If users authenticate with a password, here's a common design. Use the password as input to a key stretching function to calculate a user master key $K_m$. A key stretching function is essentially the same as a password hashing function which is used to check that the user provided the expected password: it applies a slow transformation to the password, to reduce the rate at which the output can be guessed by brute force. For password hashing, the expected output is stored in the user database. For key stretching, the output is not stored anywhere, and is used as a key.

To encrypt some data associated with the user, generate a random key $K_d$ for your data encryption method, and encrypt the data with that key. If $K_d$ is used to encrypt more than once, use a random IV/nonce; if you generate a unique $K_d$ each time you encrypt some data, the IV/nonce can be fixed (e.g. always 0). Either way, you'll need to recover $K_d$ to decrypt the data later, so store a copy of $K_d$ encrypted with $K_m$. The next time the user logs in, you'll calculat the same $K_m$ again from their password, which will allow you to decrypt the encrypted copy of $K_m$, which will allow you to decrypt the data.

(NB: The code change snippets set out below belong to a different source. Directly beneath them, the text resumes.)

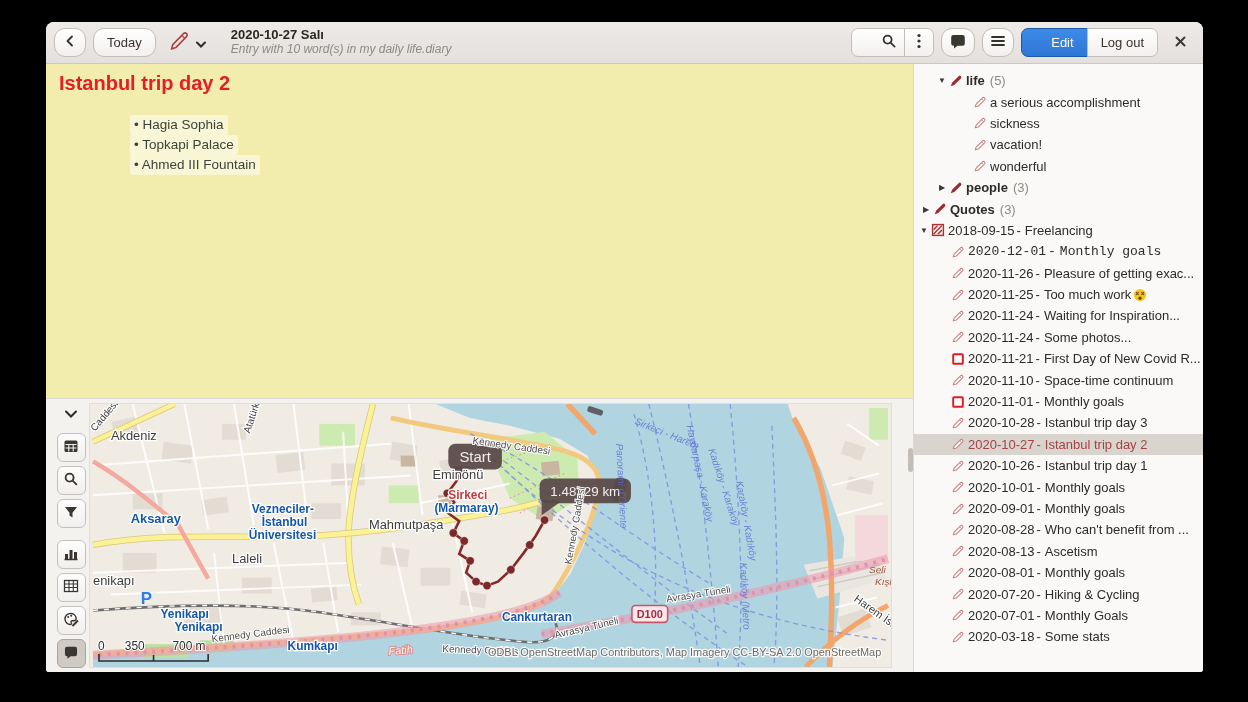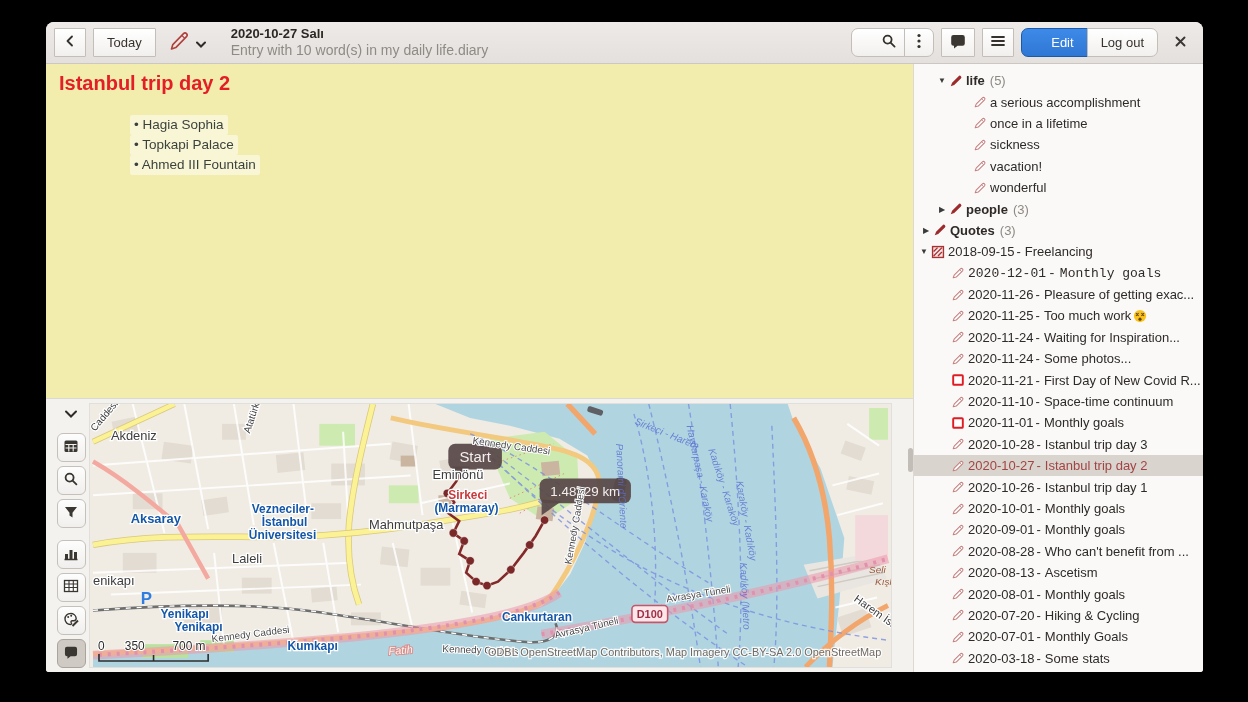"Today" .hbtn { border-radius: 1px -> 11px }
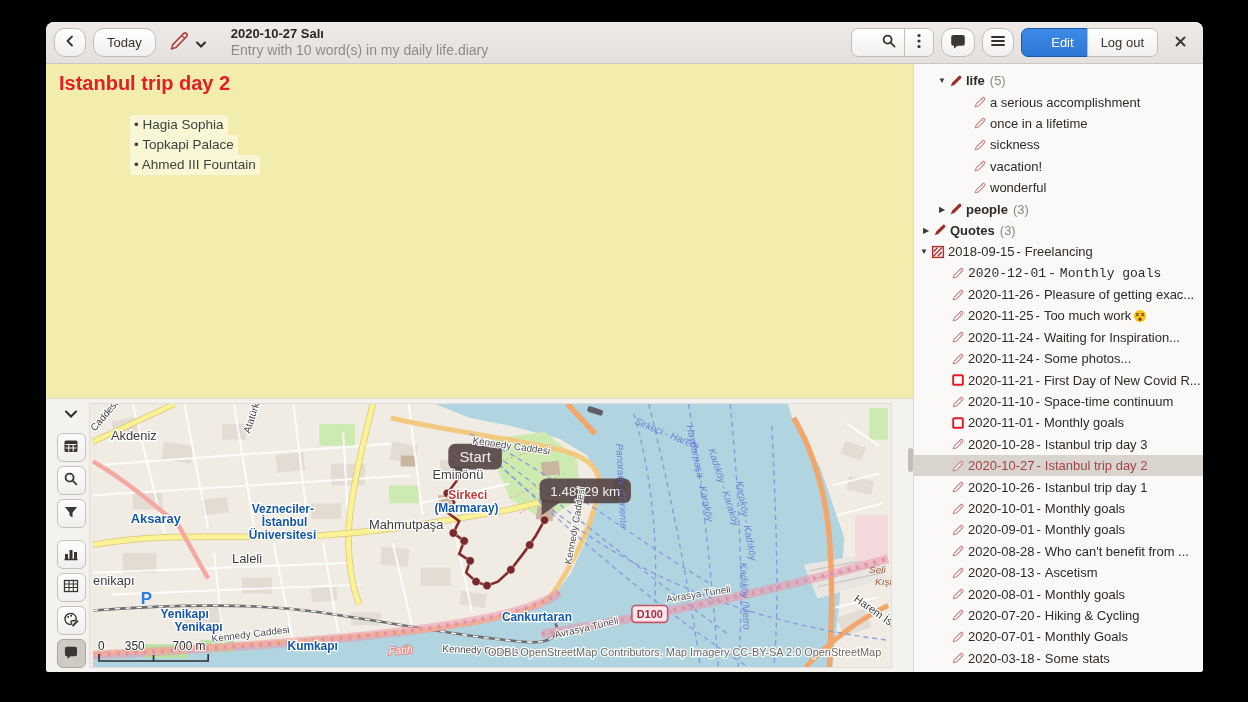"Entry with 10 word(s) in" .wsubtitle { font-size: 14px -> 12px; font-style: none -> italic }
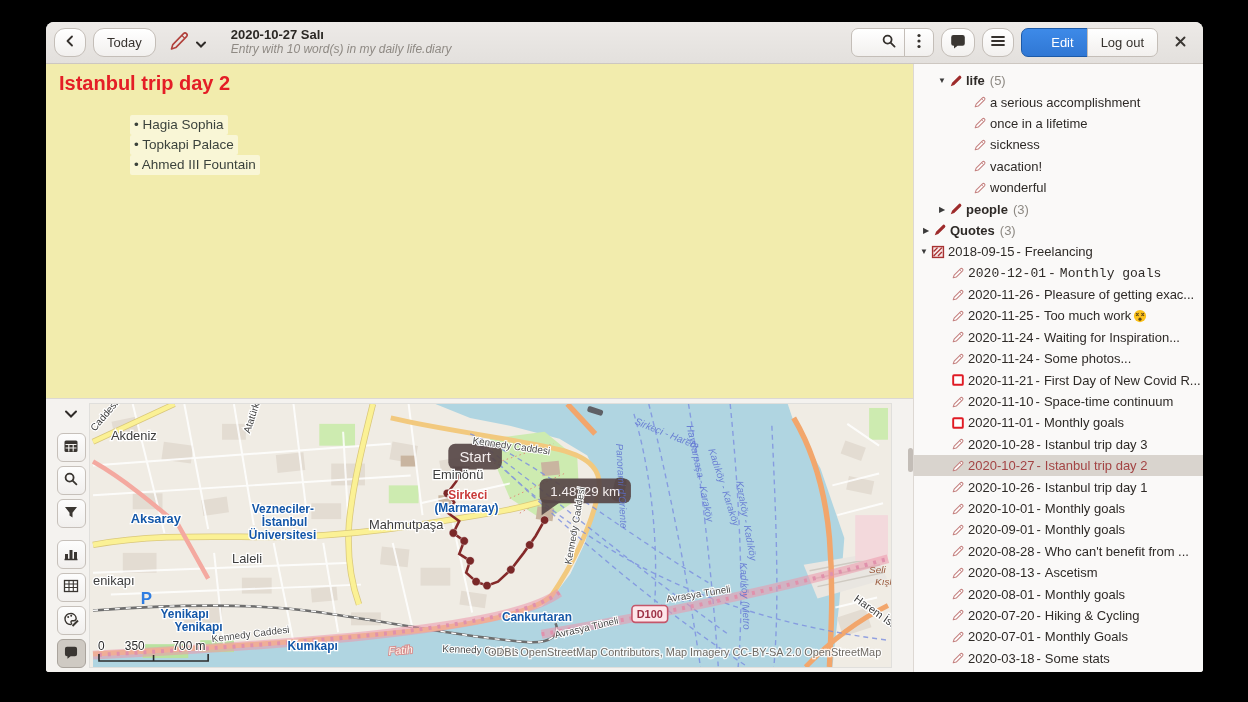"once in a lifetime" div.trow { html: <div> <span> <svg> <path></path> <path></path> </svg> </span> <span>once in a lifetime</span> </div> -> none }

When the user changes their password, $K_m$ will change. Decrypt the saved encrypted copy of $K_d$ with the old $K_m$ and write a copy of $K_m$ encrypted with the new $K_m$. Don't forget to securely wipe the old encrypted copy, since it would be a vulnerability if the user's old password became known (and that may be a reason why the user is changing their password).

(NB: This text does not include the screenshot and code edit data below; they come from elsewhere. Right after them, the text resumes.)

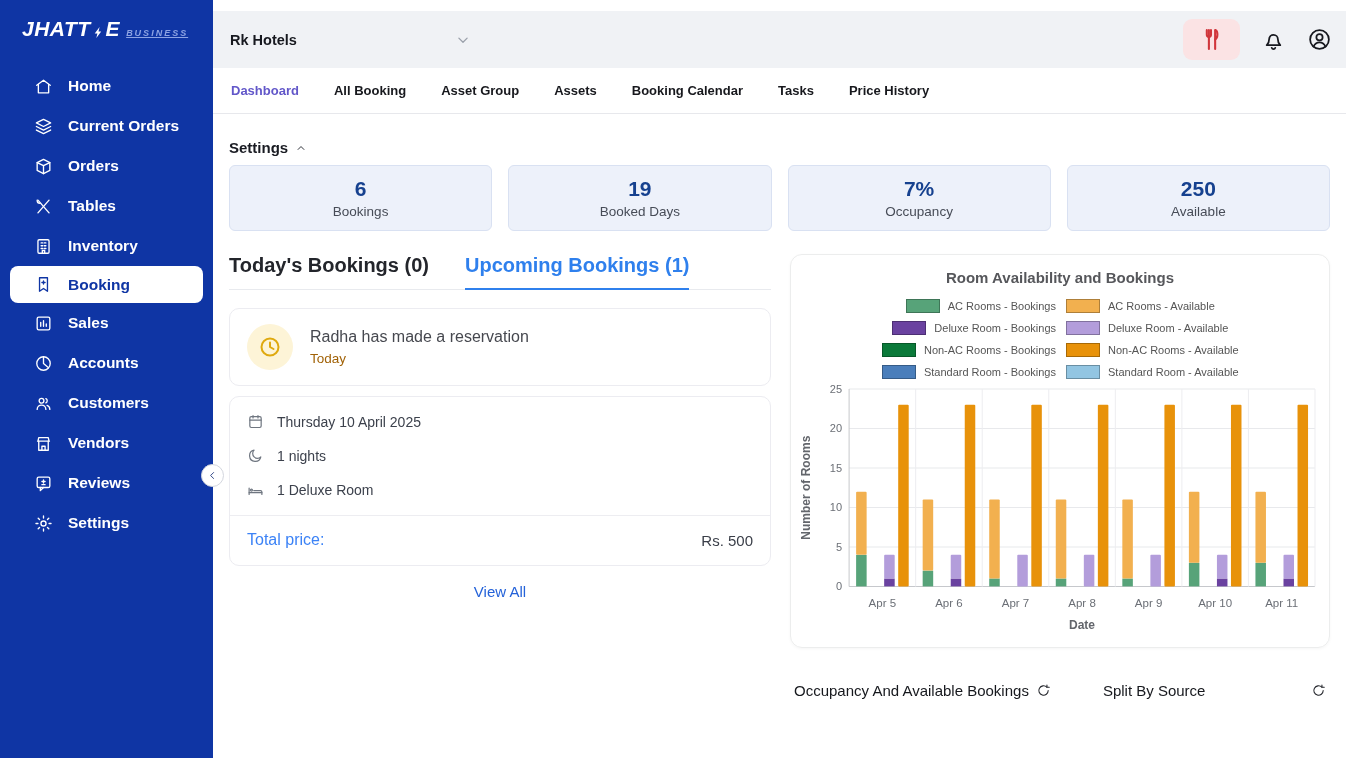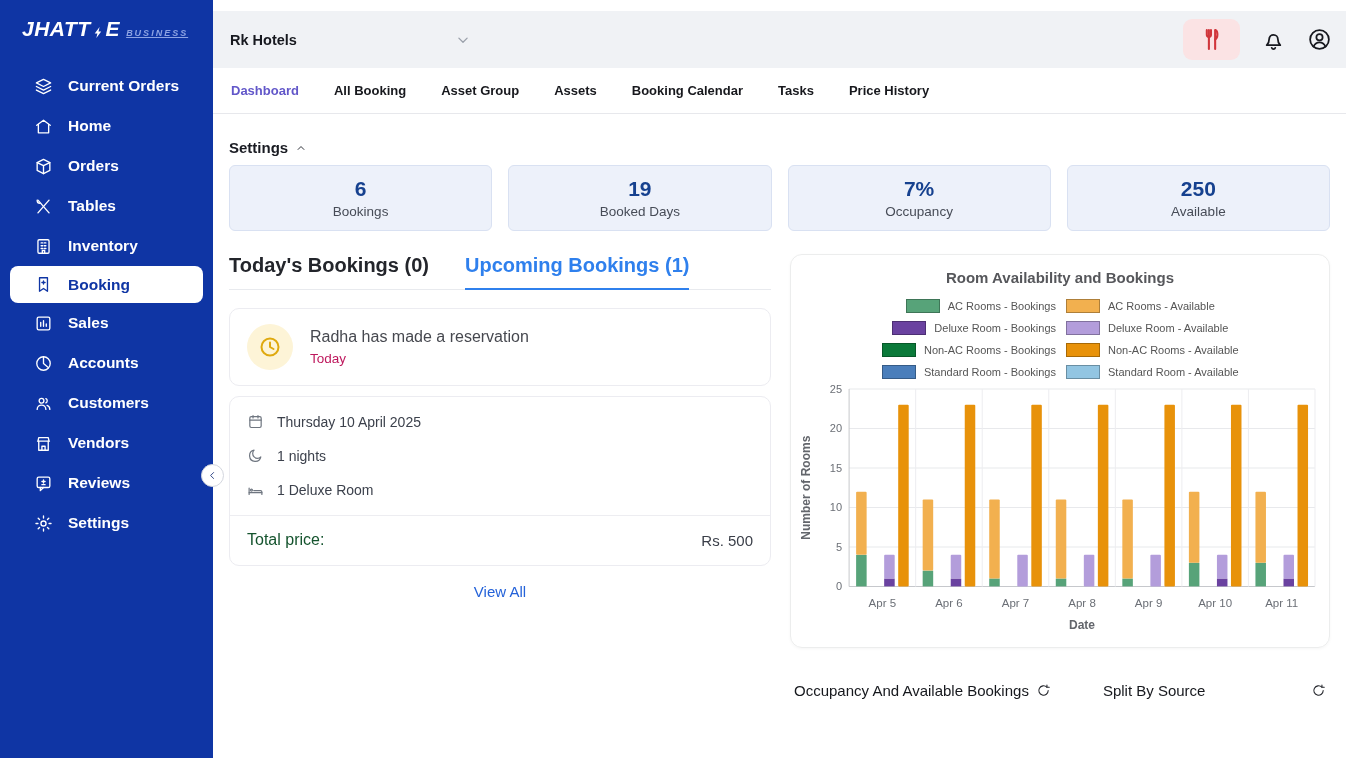"Current Orders" div.side-item { order: before "Home" -> after "Home" }
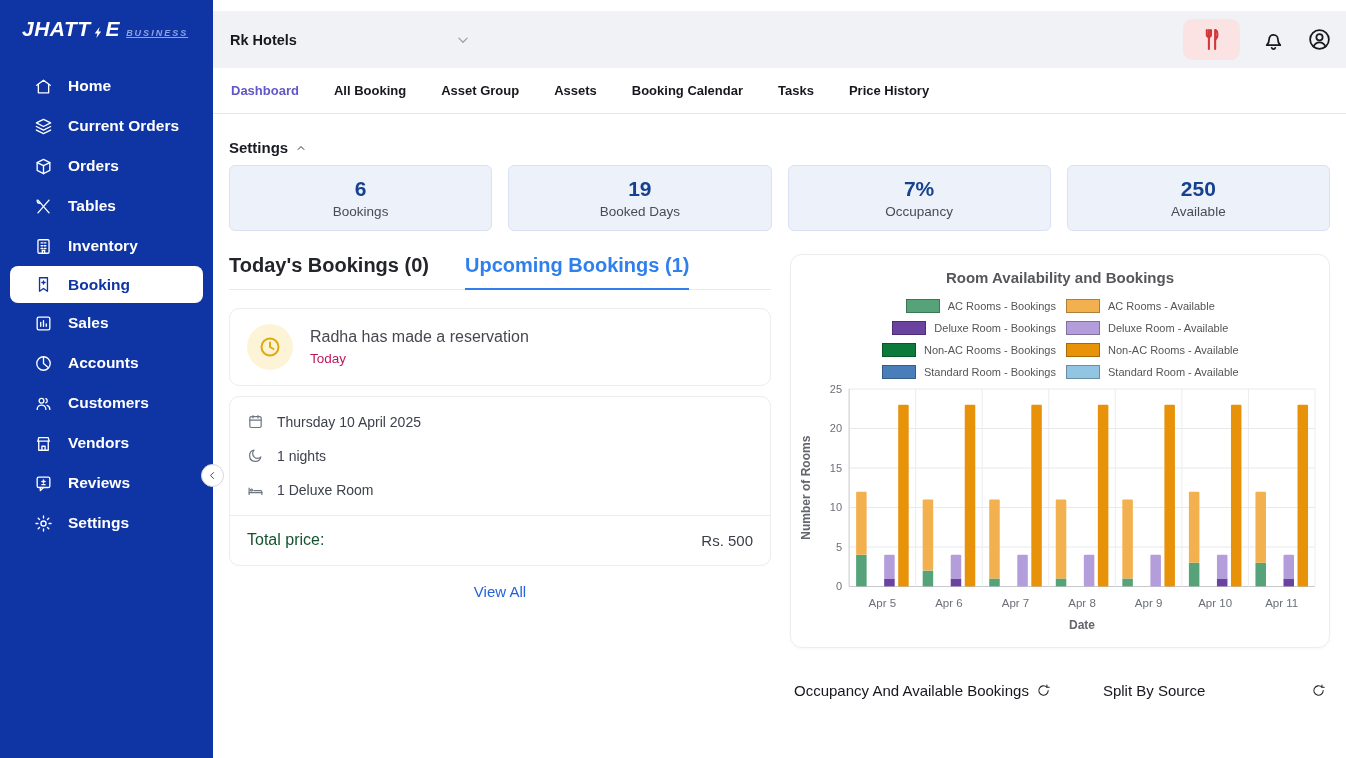"Today" .resv-when { color: #be185d -> #a16207 }
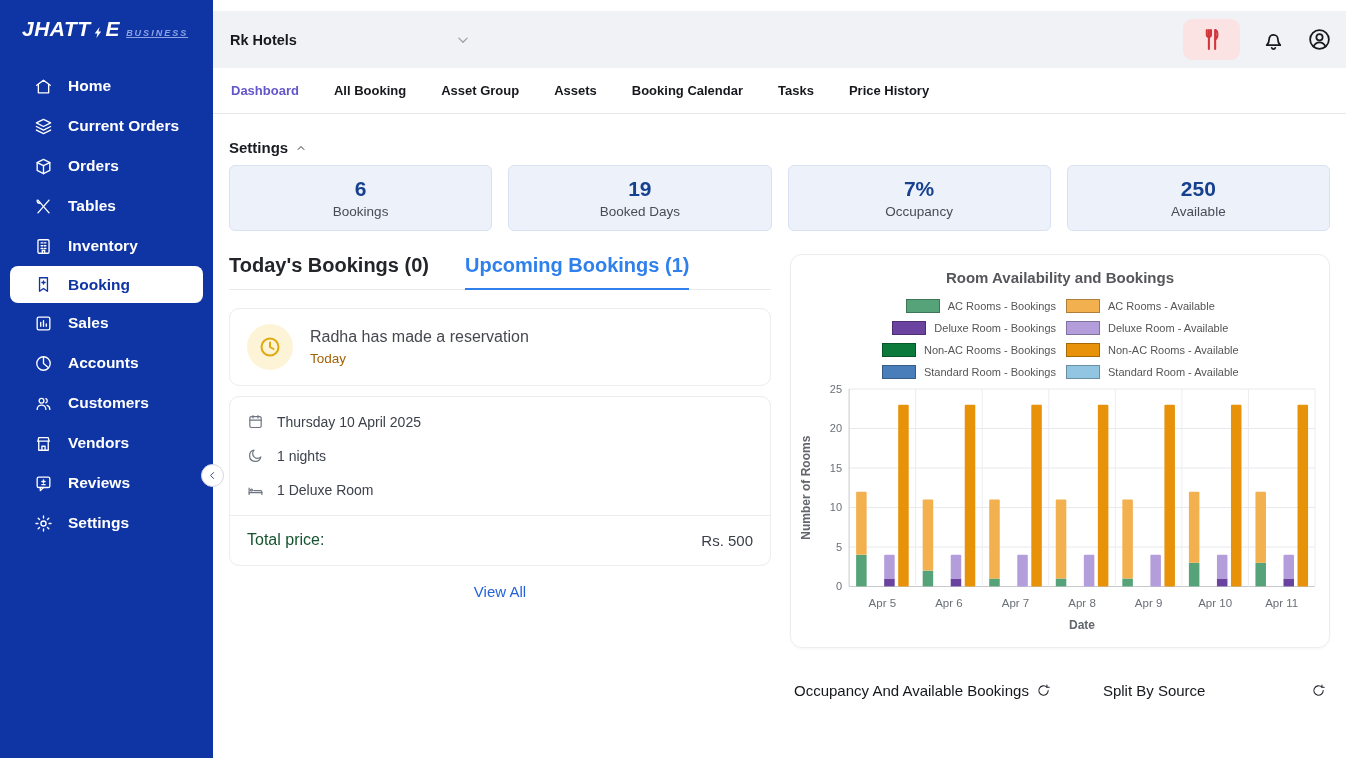"Total price:" .total-label { color: #14532d -> #3b82f6 }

If the user can authenticate by some method other than their password, you may need to keep other copies of $K_m$ “locked” by the other authentication method. For example, if you have a lost password procedure, you'll need to make a choice between telling the user that all their encrypted data is lost, or having a way to recover $K_d$. One possible way to offer a way to recover $K_d$ is to generate a random key $K_r$, save a copy of $K_d$ encrypted with $K_r$, and provide the user with a “recovery code” (a long string that they should print and save securely) which allows you to recover $K_r$ (you would not store $K_r$ itself).

Coming back to the IV for each piece of encrypted data, as I've explained above, it isn't secret. So you just store it with the rest of the ciphertext.

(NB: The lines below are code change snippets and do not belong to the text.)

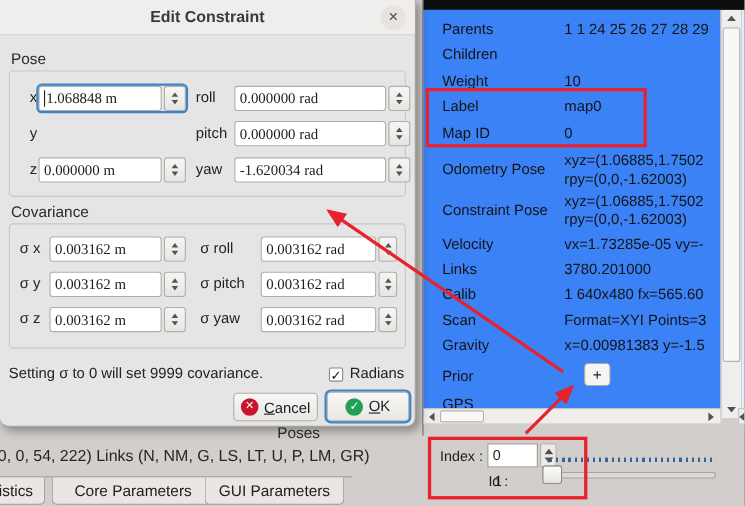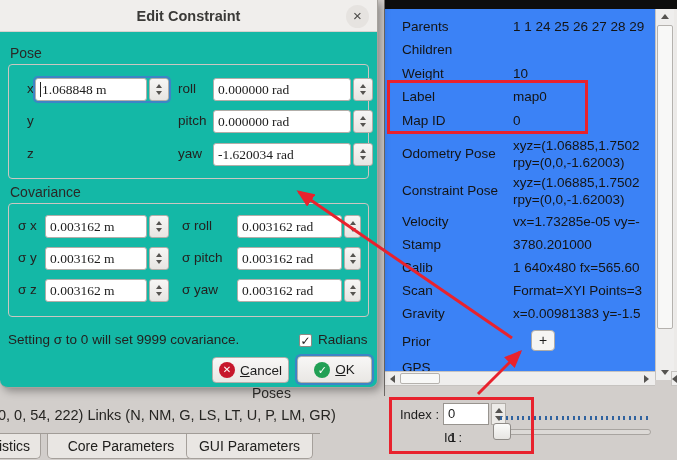"Edit Constraint" .dialog { background: #14b8a6 -> #e5e5e5 }
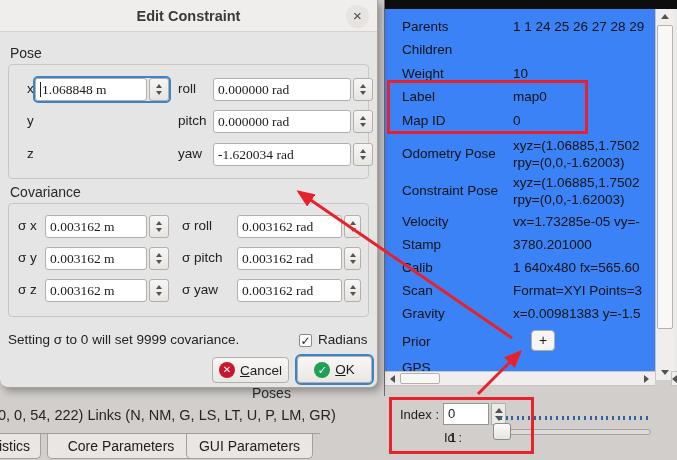"0.000000 m" div.fld { html: none -> <div> <div> <span>0.000000 m</span> </div> <div> <div></div> <div></div> </div> </div> }
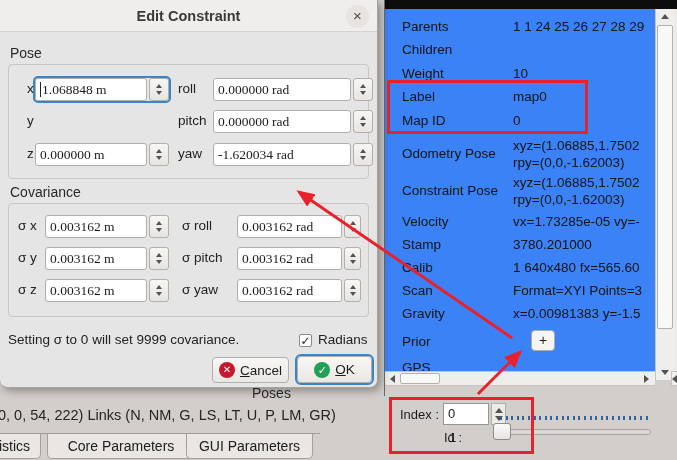"Stamp" div.prow-l { text: Stamp -> Links }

As for choosing an encryption mode, the best choice is Libsodium's crypto_secretbox or a similar API. Let a cryptographer decide what algorithm is best. If you need to know the mode, for example because you need a ciphertext format that is interoperable between multiple pieces of software, ChaCha20-Poly1305 and AES-GCM are two popular choices. SIV variants are better if your library provides them, but they're still relatively new and not available everywhere. Avoid unauthenticated modes like CBC and CTR: they're older and harder to use, and the lack of authentication can open you to subtle attacks.